Endocrine System - Part 3

ENDOCRINE SYSTEM

PART 3

PANCREAS
•    Pancreas is a composite gland which acts as both exocrine and endocrine gland.
•    The endocrine pancreas consists of ‘Islets of Langerhans’. There are about 1 to 2 million Islets of Langerhans in a normal human pancreas representing only 1 to 2 per cent of the pancreatic tissue.
•    The two main types of cells in the Islet of Langerhans are called a-cells and p-cells. The a-cells secrete a hormone called glucagon, while the p-cells secrete 

INSULIN.
•    Glucagon is a peptide hormone, and plays an important role in maintaining the normal blood glucose levels. Glucagon acts mainly on the liver cells (hepatocytes) and stimulates glycogenolysis resulting in an increased blood sugar (hyperglycemia).
•    In addition, this hormone stimulates the process of gluconeogenesis which also contributes to hyperglycemia. Glucagon reduces the cellular glucose uptake and utilisation. Thus, glucagon is a hyperglycemic hormone.
•    Insulin is a peptide hormone, which plays a major role in the regulation of glucose homeostasis. Insulin acts mainly on hepatocytes and adipocytes (cells of adipose tissue), and enhances cellular glucose uptake and utilisation. As a result, there is a rapid movement of glucose from blood to hepatocytes and adipocytes resulting in decreased blood glucose levels (hypoglycemia).
•    Insulin also stimulates conversion of glucose to glycogen (glycogenesis) in the target cells. The glucose homeostasis in blood is thus maintained jointly by the two – insulin and glucagons.
•    Prolonged hyperglycemia leads to a complex disorder called diabetes mellitus which is associated with loss of glucose through urine and formation of harmful compounds known as ketone bodies. Diabetic patients are successfully treated with insulin therapy.

TESTIS
•    A pair of testis is present in the scrotal sac (outside abdomen) of male individuals. Testis performs dual functions as a primary sex organ as well as an endocrine gland.
•    Testis is composed of seminiferous tubules and stromal or interstitial tissue. The Leydig cells or interstitial cells, which are present in the intertubular spaces produce a group of hormones called androgens mainly testosterone.
•    Androgens regulate the development, maturation and functions of the male accessory sex organs like epididymis, vas deferens, seminal vesicles, prostate gland, urethra etc.
•    These hormones stimulate muscular growth, growth of facial and axillary hair, aggressiveness, low pitch of voice etc.
•    Androgens play a major stimulatory role in the process of spermatogenesis (formation of spermatozoa).
•    Androgens act on the central neural system and influence the male sexual behavior (libido).
•    These hormones produce anabolic (synthetic) effects on protein and carbohydrate metabolism.

OVARY
•    Females have a pair of ovaries located in the abdomen. Ovary is the primary female sex organ which produces one ovum during each menstrual cycle. In addition, ovary also produces two groups of steroid hormones called estrogen and progesterone.
•    Ovary is composed of ovarian follicles and stromal tissues. The estrogen is synthesized and secreted mainly by the growing ovarian follicles. After ovulation, the ruptured follicle is converted to a structure called corpus luteum, which secretes mainly progesterone.
•    Estrogens produce wide ranging actions such as stimulation of growth and activities of female secondary sex organs, development of growing ovarian follicles, appearance of female secondary sex characters (e.g., high pitch of voice, etc.), mammary gland development. Estrogens also regulate female sexual behavior.
•    Progesterone supports pregnancy. Progesterone also acts on the mammary glands and stimulates the formation of alveoli (sac-like structures which store milk) and milk secretion.

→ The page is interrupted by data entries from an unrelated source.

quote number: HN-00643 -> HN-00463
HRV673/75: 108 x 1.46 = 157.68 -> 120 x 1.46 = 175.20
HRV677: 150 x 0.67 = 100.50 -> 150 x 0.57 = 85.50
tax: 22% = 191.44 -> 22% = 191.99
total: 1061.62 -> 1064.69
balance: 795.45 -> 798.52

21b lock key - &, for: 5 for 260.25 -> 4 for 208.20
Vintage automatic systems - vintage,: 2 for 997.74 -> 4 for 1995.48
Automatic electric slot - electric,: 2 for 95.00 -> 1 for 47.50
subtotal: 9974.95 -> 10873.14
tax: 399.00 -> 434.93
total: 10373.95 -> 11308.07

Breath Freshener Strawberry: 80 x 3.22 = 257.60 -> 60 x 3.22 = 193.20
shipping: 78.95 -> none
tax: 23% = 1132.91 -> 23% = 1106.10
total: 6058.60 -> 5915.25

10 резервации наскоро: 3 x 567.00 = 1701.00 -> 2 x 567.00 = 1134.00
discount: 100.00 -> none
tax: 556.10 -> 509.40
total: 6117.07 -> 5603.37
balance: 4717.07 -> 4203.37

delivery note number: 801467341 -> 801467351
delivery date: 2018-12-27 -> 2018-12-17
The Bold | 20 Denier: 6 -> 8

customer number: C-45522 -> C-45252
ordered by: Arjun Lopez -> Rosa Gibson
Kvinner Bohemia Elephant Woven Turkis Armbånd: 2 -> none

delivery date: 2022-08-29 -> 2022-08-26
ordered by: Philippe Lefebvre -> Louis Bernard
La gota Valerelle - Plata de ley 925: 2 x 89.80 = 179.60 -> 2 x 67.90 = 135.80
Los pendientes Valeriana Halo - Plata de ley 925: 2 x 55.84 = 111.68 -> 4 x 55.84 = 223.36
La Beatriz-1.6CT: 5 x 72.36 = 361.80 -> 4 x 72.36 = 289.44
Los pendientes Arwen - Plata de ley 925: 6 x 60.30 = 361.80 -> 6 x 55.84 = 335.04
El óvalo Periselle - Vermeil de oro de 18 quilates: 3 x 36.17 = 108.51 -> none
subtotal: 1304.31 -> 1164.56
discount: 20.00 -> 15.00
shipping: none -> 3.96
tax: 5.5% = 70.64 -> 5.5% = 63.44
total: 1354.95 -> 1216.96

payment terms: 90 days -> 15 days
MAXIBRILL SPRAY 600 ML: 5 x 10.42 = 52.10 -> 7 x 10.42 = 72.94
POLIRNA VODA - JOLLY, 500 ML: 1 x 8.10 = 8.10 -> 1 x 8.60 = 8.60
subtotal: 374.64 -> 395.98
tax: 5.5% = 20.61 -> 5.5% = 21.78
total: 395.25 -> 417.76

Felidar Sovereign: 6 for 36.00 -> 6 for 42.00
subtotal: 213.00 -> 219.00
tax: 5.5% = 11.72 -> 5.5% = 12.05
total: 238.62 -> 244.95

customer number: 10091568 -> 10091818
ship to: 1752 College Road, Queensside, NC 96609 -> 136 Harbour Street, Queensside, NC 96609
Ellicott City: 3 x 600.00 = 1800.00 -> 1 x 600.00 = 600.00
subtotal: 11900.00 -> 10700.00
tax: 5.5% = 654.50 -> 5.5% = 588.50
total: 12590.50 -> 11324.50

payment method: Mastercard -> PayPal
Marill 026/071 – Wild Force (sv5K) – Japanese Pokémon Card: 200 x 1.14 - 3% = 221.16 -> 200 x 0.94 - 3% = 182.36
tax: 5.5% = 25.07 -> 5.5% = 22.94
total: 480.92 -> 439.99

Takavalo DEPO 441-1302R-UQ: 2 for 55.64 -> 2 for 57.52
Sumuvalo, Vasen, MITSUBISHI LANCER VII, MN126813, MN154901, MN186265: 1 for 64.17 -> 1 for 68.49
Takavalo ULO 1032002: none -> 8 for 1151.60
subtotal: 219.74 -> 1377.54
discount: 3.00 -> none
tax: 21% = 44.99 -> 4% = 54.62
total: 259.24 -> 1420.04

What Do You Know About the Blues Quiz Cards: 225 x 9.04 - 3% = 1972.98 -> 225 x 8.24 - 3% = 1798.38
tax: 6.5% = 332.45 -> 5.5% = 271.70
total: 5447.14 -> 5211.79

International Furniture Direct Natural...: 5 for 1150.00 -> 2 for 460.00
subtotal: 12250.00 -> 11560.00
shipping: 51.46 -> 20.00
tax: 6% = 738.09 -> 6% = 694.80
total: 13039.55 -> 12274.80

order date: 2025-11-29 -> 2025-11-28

HORMONES OF HEART, KIDNEY AND GASTROINTESTINAL TRACT

•    As mentioned earlier, hormones are also secreted by some tissues which are not endocrine glands. For example, the atrial wall of our heart secretes a very important peptide hormone called Atrial Natriuretic Factor (ANF), which decreases blood pressure. When blood pressure is increased, ANF is secreted which causes dilation of the blood vessels. This reduces the blood pressure.
•    The juxtaglomerular cells of kidney produce a peptide hormone called erythropoietin which stimulates Erythropoiesis (formation of RBC).
•    Endocrine cells present in different parts of the gastro-intestinal tract secrete four major peptide hormones, namely Gastrin, Secretin, Cholecystokinin (CCK) and Gastric Inhibitory Peptide (GIP).
•    Gastrin acts on the gastric glands and stimulates the secretion of hydrochloric acid and pepsinogen.
•    Secretin acts on the exocrine pancreas and stimulates secretion of water and bicarbonate ions.
•    CCK acts on both pancreas and gall bladder and stimulates the secretion of pancreatic enzymes and bile juice, respectively.
•    GIP inhibits gastric secretion and motility.
•    Several other non-endocrine tissues secrete hormones called growth factors. These factors are essential for the normal growth of tissues and their repairing/regeneration.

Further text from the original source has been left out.